Some movies should be seen twice. With Black Swan, which I saw for the second time last night, not seeing just the plot, the shocking moments, or even having the “Hey, Mila Kunis and Natalie Portman are having sex” moment enriches the viewing experience. The second time around it is more captivating, frightening, and even more poignant.
Briefly, here is what struck me as more profound after the second viewing.
Nina’s development from a childlike and naive character to a self-aware woman with a freedom of expression is wondrous. The color scheme – white, pink, gray, black – used in her bedroom, her attire and how it transforms is a symbolic development in her character. This monochromatic color scheme is also why the use of red – Beth’s lipstick, blood, and the overwhelming saturation of red in the club scene – stands out.
The costuming in Black Swan is conceptually wonderful and drenched in symbolism. How feathers and other dance costumes are carried out into the real world. When Nina wears pink, when she wears black. It all matters.
Much of Natalie Portman’s performance revolves around the physical performance – her expressions and dancing – and not her dialogue. In the film’s first moments, Nina has little spoken dialogue. She says a few meek sentences to her mother, the other dancers. She’s soft-spoken, trapped, and controlled. When Nina meets with Thomas in his office, this is the first instance in the film when she has significant dialogue and the ability to assert herself. Her conversation with Thomas is strained. She doesn’t know how to fight for what she wants and she only gets it when forced.
Barbara Hershey’s Erica clearly struggles with manic depression and other mental illnesses. I didn’t know how to process this character after the first viewing as anything other than mentally ill. Yet there is genius behind Hershey’s performance. This is a woman who never had the career that Nina has and she has molded her daughter into the dancer she dreamed of being. There is also something to be said about Erica in comparison to Ellen Burstyn’s Sara Goldfarb in Requiem for a Dream.
Throughout the film, Lily and Nina discuss Thomas’ expression “My Little Princess” that he uses to show affection for Beth. Is it sweet? Is it creepy? Nina has no problem with it. Because her mother already has a pet name for her, “my sweet girl”. Of these two expressions, her mother’s is creepy, even frightening.
The best shot of the entire film occurs after Nina and Lily return to the apartment after their night out. Standing side by side, their images are joined and split by a mirror. In a movie all about doubling, reflections, and split personalities, this shot encompasses the entire film’s artistic conception perfectly.
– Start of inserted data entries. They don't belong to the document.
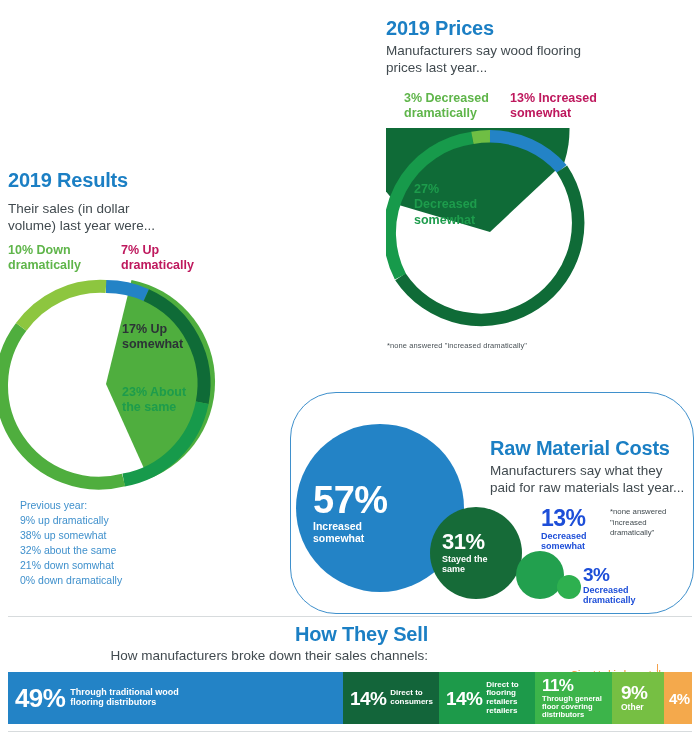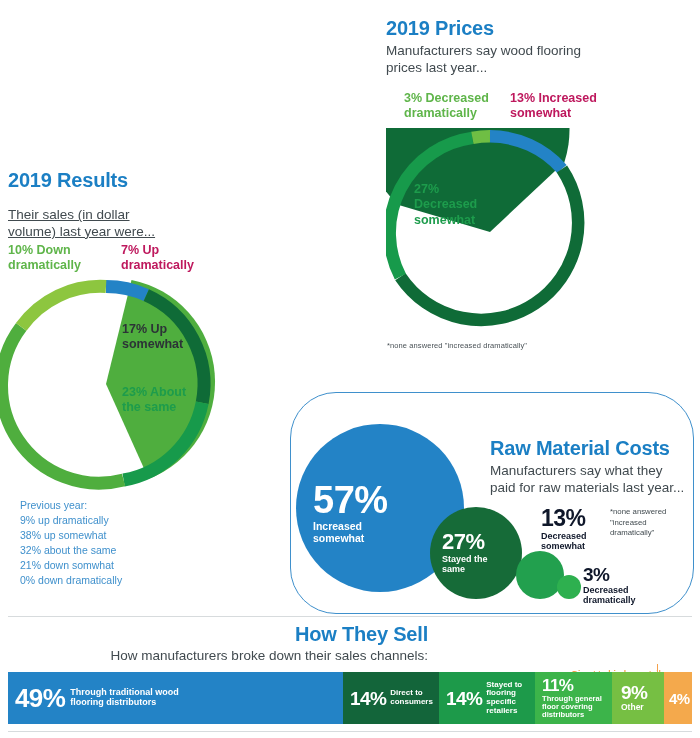"Their sales (in dollar volume)" div.section-sub { margin-top: 16px -> 10px; text-decoration: underline -> none }
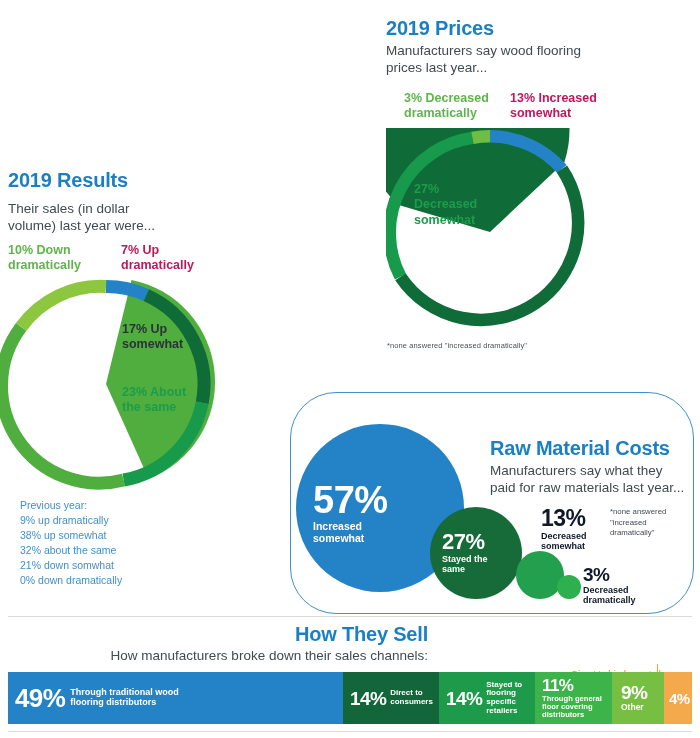"13%" .gtext { color: #0f172a -> #1d4ed8 }
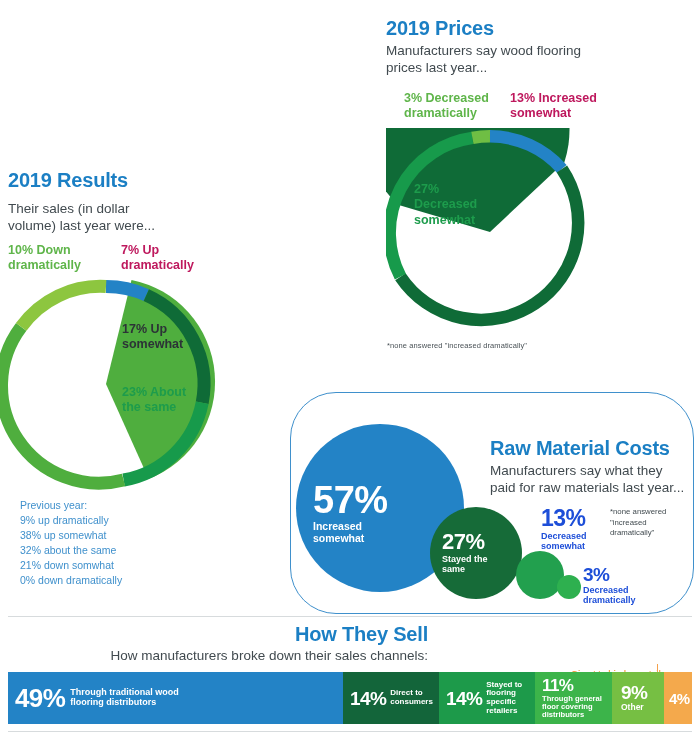"27%" span.bubble-pct { text: 27% -> 31% }
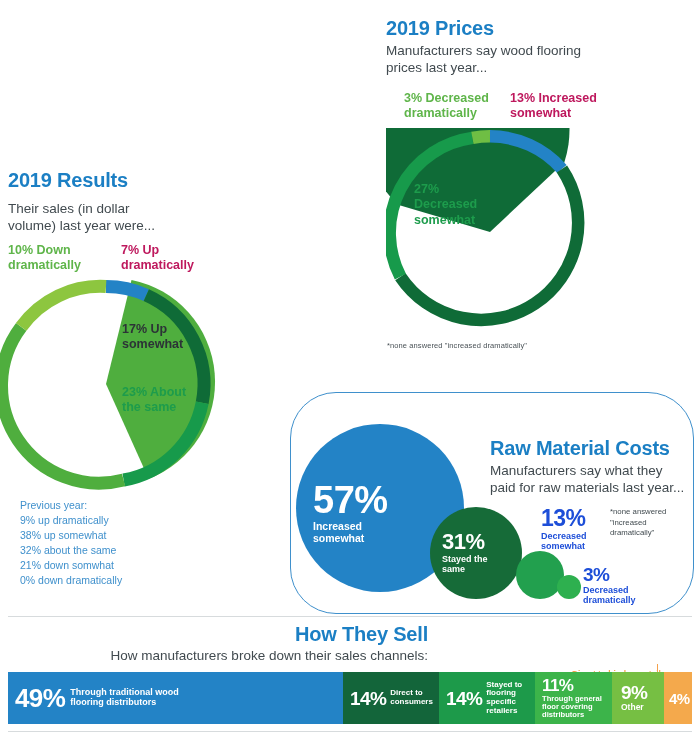"Stayed to flooring specific retailers" span.lbl { text: Stayed to flooring specific -> Direct to flooring retailers }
After Nina performs as the Black Swan in the finale, she stands off stage. Her breathing, a motif throughout the film, is harder and louder than ever. In a way, she is essentially having an orgasm and it is not like the orgasm she experienced during her romp with Lily. It’s more real and passionate because it comes after Nina gets what she wants most: a perfect performance.
Through its heavy symbolism and cinematography, I found Black Swan to overwhelmingly driving at one idea. (It’s more noticeable the second time.) Everyone is controlled by two sides: the innocent and the dark. Only some people are recognize that. The realization leads to sexual satisfaction, even personal happiness.